As for the ZW-Per crosses, the MGE transplants were also among the spinal neurons that had taken up the WGA (arrow, Figure 4K). We estimate that 32.5% ±

3.8% of MGE cells contained the WGA tracer. We also observed WGA+, but not GFP+, neurons that were enveloped by terminals that derive from the MGE cells (arrowhead, Figure 4L). These studies demonstrate that myelinated afferents, the great majority of which respond to innocuous peripheral stimulation, make connections with transplanted MGE cells and that MGE cells also target circuits engaged by primary afferents. If the connections established between DRG neurons and MGE grafts are, in fact, functional, then PD0332991 mouse a peripheral stimulus should “activate” the MGE transplants. Because the transneuronal WGA studies revealed a myelinated afferent fiber connection with MGE transplants, we asked whether innocuous peripheral inputs could activate grafted neurons. One month after transplantation, MGE-transplanted mice walked on a rotarod for 90 min, a condition that predominantly engages low threshold mechanoreceptive (myelinated)

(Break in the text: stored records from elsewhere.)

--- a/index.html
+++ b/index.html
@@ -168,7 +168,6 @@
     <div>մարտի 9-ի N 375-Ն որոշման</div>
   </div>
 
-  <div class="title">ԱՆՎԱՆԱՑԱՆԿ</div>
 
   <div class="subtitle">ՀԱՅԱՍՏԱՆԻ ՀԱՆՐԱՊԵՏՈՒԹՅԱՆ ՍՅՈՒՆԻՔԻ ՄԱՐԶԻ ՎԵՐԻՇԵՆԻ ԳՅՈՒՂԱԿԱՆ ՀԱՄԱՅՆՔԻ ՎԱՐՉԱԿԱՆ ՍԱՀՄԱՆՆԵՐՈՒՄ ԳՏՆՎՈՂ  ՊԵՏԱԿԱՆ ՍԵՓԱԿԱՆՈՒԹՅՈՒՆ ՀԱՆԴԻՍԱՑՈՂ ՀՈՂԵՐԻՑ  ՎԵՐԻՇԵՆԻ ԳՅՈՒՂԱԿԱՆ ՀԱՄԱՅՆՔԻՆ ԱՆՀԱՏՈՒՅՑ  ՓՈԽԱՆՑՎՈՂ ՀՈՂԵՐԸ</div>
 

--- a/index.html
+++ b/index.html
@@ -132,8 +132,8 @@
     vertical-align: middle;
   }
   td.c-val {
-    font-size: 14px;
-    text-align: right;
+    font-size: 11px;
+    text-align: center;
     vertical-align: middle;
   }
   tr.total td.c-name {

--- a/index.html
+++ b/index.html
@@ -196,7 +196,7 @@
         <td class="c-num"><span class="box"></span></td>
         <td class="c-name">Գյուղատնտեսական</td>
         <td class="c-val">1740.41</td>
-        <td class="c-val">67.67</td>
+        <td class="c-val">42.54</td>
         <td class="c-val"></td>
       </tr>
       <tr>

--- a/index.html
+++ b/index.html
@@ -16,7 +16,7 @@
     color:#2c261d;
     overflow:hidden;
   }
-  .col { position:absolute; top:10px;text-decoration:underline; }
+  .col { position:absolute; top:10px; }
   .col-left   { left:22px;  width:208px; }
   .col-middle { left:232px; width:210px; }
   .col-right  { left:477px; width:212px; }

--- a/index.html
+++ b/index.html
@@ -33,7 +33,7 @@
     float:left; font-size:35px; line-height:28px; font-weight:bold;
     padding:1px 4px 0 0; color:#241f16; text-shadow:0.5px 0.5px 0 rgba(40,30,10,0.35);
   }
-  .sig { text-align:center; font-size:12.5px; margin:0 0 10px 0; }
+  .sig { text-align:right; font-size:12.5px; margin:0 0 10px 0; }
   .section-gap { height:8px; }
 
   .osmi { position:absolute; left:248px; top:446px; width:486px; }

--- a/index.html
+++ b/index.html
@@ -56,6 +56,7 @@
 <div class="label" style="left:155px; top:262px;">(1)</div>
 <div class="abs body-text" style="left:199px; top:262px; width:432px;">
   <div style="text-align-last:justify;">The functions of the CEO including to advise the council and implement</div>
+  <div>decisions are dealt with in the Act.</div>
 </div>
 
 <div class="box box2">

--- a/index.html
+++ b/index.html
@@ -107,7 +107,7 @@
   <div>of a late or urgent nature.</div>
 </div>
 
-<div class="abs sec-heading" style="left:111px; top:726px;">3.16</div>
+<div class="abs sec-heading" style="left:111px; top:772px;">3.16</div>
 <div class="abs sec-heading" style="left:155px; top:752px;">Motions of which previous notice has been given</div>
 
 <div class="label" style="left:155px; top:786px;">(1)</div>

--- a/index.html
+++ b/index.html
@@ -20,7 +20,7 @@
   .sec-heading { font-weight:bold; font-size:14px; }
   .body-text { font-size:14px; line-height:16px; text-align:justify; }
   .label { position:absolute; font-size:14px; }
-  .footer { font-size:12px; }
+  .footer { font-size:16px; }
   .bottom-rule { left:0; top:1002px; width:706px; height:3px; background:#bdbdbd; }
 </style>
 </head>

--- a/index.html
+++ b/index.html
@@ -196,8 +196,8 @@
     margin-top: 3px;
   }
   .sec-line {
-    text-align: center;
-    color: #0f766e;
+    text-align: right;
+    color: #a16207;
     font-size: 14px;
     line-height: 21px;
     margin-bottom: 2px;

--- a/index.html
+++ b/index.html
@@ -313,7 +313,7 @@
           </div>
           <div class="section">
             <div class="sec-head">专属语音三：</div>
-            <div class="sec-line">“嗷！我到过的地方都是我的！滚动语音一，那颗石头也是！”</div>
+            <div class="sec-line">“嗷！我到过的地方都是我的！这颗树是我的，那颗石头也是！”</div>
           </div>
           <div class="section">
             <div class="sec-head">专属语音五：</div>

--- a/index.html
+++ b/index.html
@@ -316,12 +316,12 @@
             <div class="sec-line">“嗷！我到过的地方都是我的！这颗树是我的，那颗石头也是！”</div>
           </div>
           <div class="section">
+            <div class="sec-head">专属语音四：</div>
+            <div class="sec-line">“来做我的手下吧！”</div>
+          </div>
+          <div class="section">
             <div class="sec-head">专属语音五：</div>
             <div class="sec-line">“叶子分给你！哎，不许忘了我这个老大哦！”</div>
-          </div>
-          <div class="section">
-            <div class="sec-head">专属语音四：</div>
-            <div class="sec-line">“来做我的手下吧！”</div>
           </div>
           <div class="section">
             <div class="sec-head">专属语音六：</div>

afferents (Neumann et al., 2008; Figure S3). Consistent with the results from the tracing studies, we found that this nonnoxious LBH589 molecular weight peripheral input induced expression of Fos in 18.6% ± 6.3% MGE cells (Figures 5A–5C). The majority of Fos+ MGE cells predominated in deeper laminae (III-V) and around the central canal, a region that receives input from myelinated muscle spindle and joint afferents. We next asked whether a noxious chemical stimulus (hindpaw injection of 1% formalin), which engages both unmyelinated and myelinated axons (Bráz and Basbaum, 2010 and Shields et al., 2010), can activate the MGE cells. Figure 5B illustrates that the injection of formalin

evoked Fos in both host and GFP+ transplanted neurons in the dorsal horn, ipsilateral to the noxious stimulus (1 month posttransplantation; Figures 5D–5I and S3). In the superficial dorsal horn, where Fos+ neurons predominate, we found that 34.6% ± 13.4% of MGE neurons expressed Fos. On the other hand, injection Org 27569 of formalin in the hindpaw of 1 week-transplanted mice, despite inducing significant Fos in host neurons, did not evoke Fos in the transplanted neurons (Figures 5J–5L). In fact, by following the grafted cells from 1 to 4 weeks after transplantation, we conclude that it takes at least 2 weeks for the MGE-derived cells to respond to a peripheral noxious input, which coincides with the time when they acquire a neuronal phenotype. Taken together, these functional assays indicate that 1 month after transplantation, presumptive GABAergic MGE neurons are “activated” by nonnoxious, as well as noxious, inputs and confirm the existence of functional connections between primary afferent neurons and transplants. We next asked whether grafted cells made connections with host spinal cord neurons.